Jamie Lee Curtis could not quite get into the mindset of her Borderland character Tannis until she arrived on set in Budapest. Sitting in her home in California, she puts on the character’s signature red-tinted goggles, a prop inspired by the video games she brought home from the film, as she recounts the first time she met the entire main cast.

“All the other actors talked about their acting process,” said the Halloween Horror icon and Oscar winner tells Weekly entertainment. “Florian (Munteanu) talked about working with Sly Stallone on one of the boxing films and how Sly required deep character work. Cate (Blanchett) talked about her experiences in the theater. Ben Davis, who is an acting teacher, talked about the different types of acting.”

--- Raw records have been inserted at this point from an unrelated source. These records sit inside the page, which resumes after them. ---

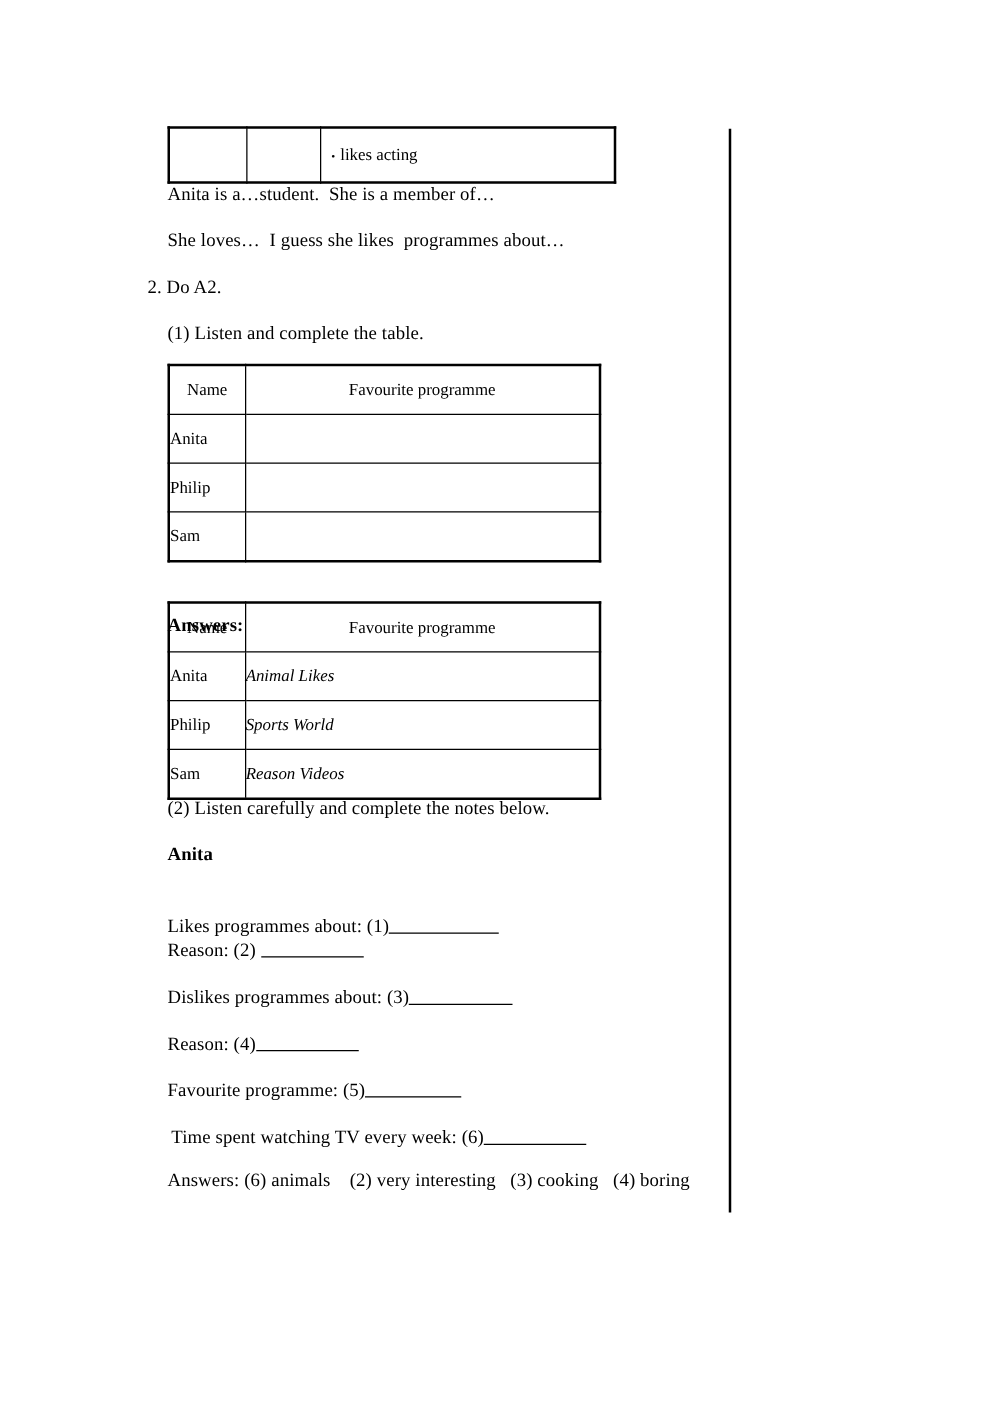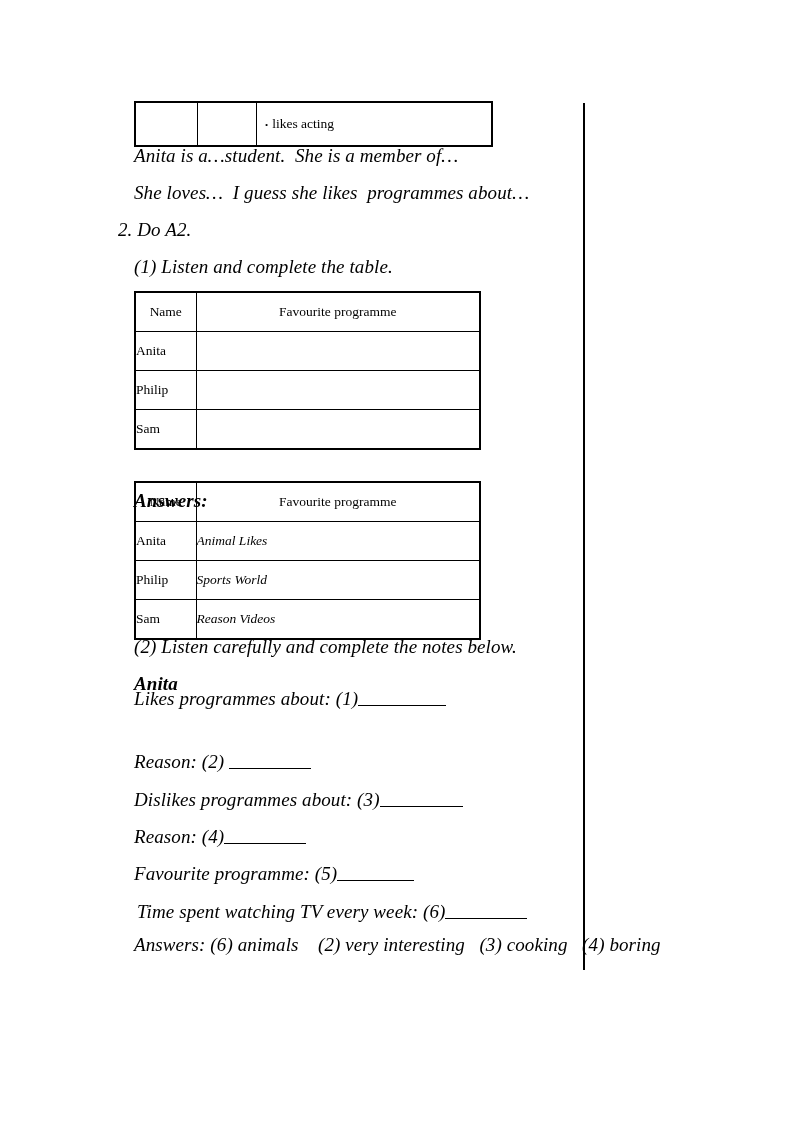--- a/index.html
+++ b/index.html
@@ -36,11 +36,10 @@
   
   .txt {
     position: absolute;
-    font-size: 19px;
+    font-size: 15px;
     line-height: 16px;
     white-space: pre;
     letter-spacing: 0.1px;
-    font-style: italic;
   }
   .bold { font-weight: bold; }
 

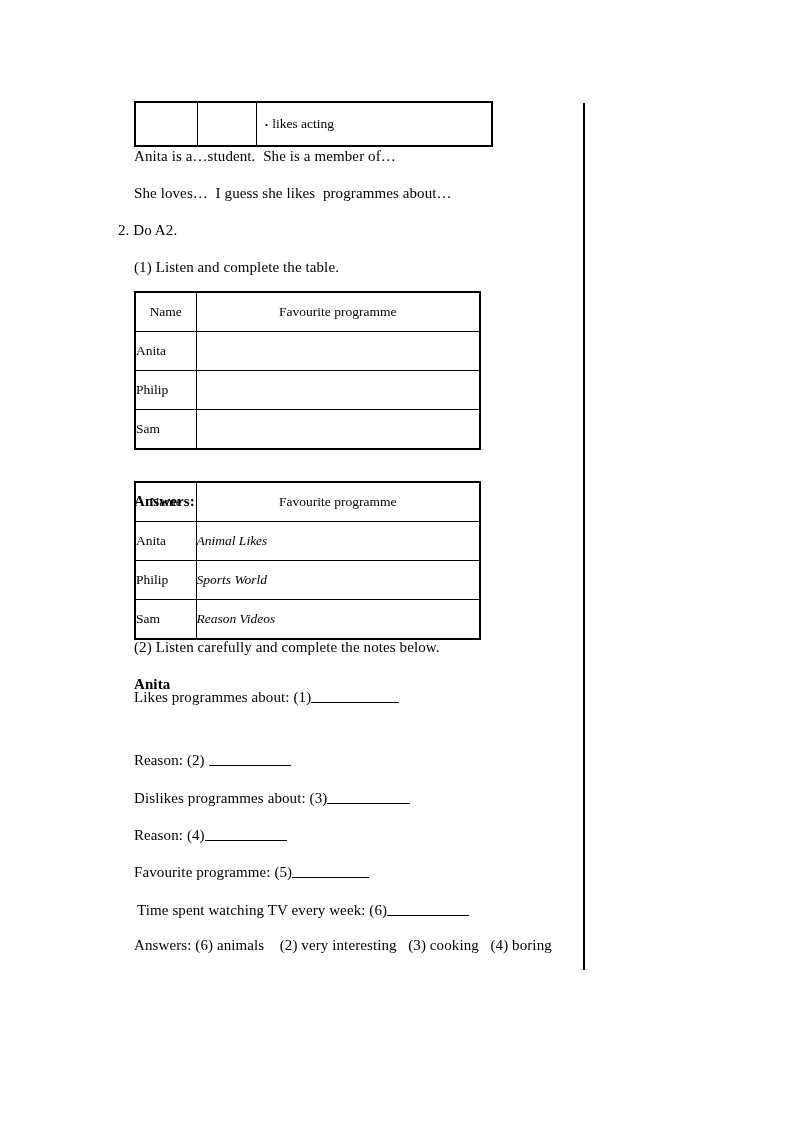--- a/index.html
+++ b/index.html
@@ -86,7 +86,7 @@
   #label-answers      { left: 134px; top: 449px; margin-top: 44px; }
   #line-listen-2      { left: 134px; top: 639px; }
   #label-anita        { left: 134px; top: 676px; }
-  #note-1             { left: 134px; top: 688px; }
+  #note-1             { left: 134px; top: 732px; }
   #note-2             { left: 134px; top: 751px; }
   #note-3             { left: 134px; top: 789px; }
   #note-4             { left: 134px; top: 826px; }

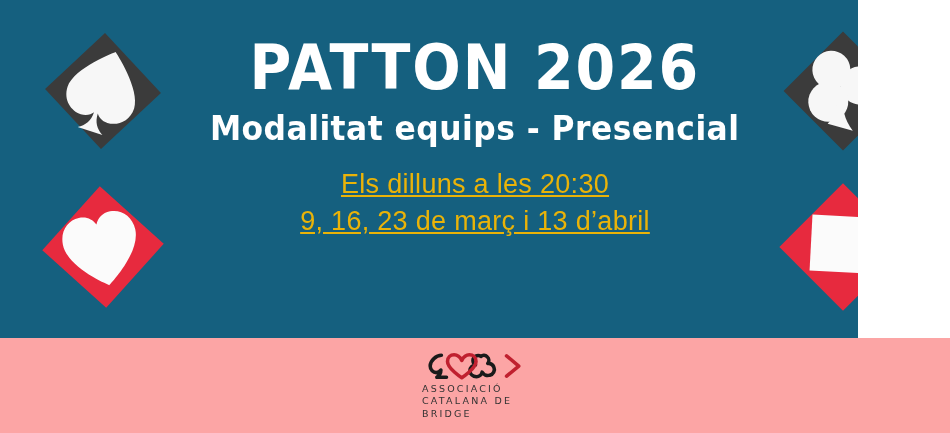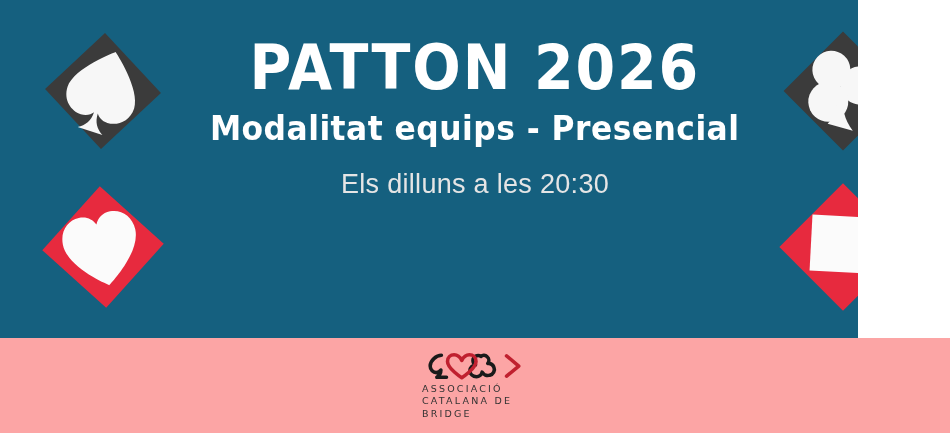--- a/index.html
+++ b/index.html
@@ -65,12 +65,13 @@
     white-space:nowrap;
   }
   .line-light {
-    color:#e5e5e5;
+    color:#eab308;
     font-family:"Liberation Sans", sans-serif;
     font-weight:300;
     font-size:27px;
     letter-spacing:0.3px;
     white-space:nowrap;
+    text-decoration:underline;
   }
   #line-time  { margin-top:21px; }
   #line-dates { margin-top:6px; }

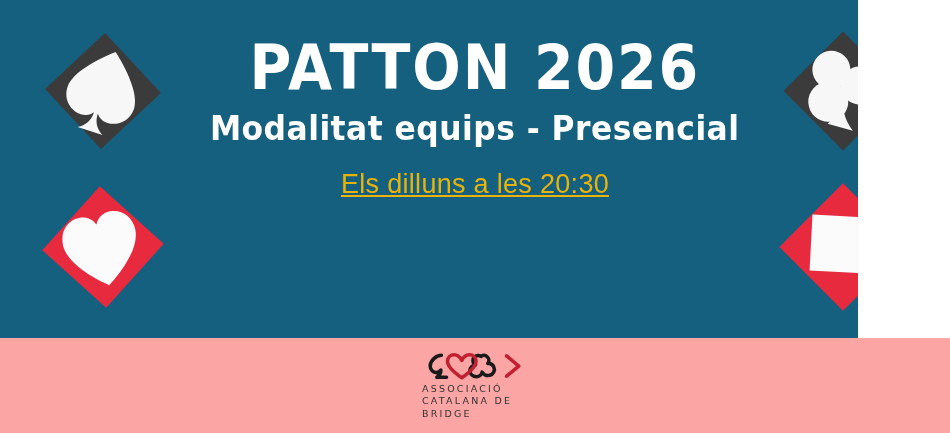--- a/index.html
+++ b/index.html
@@ -159,6 +159,7 @@
       <div class="title">PATTON 2026</div>
       <div class="subtitle">Modalitat equips - Presencial</div>
       <div class="line-light" id="line-time">Els dilluns a les 20:30</div>
+      <div class="line-light" id="line-dates">9, 16, 23 de març i 13 d’abril</div>
     </div>
   </div>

Curtis not so much. “I’m a girl from Los Angeles who has never taken acting classes and who is intimidated by the intellectuality of acting,” said the Everything everywhere at once The actress continues, “I’m a straight-to-the-heart kind of person. I was listening and bowing my head, and all of a sudden I started crying. Cate said, ‘What’s going on?’ I said, ‘You guys just helped me find Tannis because she wouldn’t understand what the hell you’re talking about.'”

Jamie Lee Curtis as Tannis in Borderlands.

Lionsgate


In the Borderland Video Games: Dr. Patricia Tannis is a scientist and archaeologist who specializes in the study of an ancient alien race called the Eridians. She’s also somewhat…unique due to her constant isolation on the planet Pandora. In the film, Tannis is an old friend of our heroine Lilith’s (Blanchet) late mother. She’s one of several wacky characters Blanchett’s red-headed gunslinger encounters when she returns to her homeworld to find the daughter of the most powerful man in the galaxy and track down an ancient vault full of technological treasures.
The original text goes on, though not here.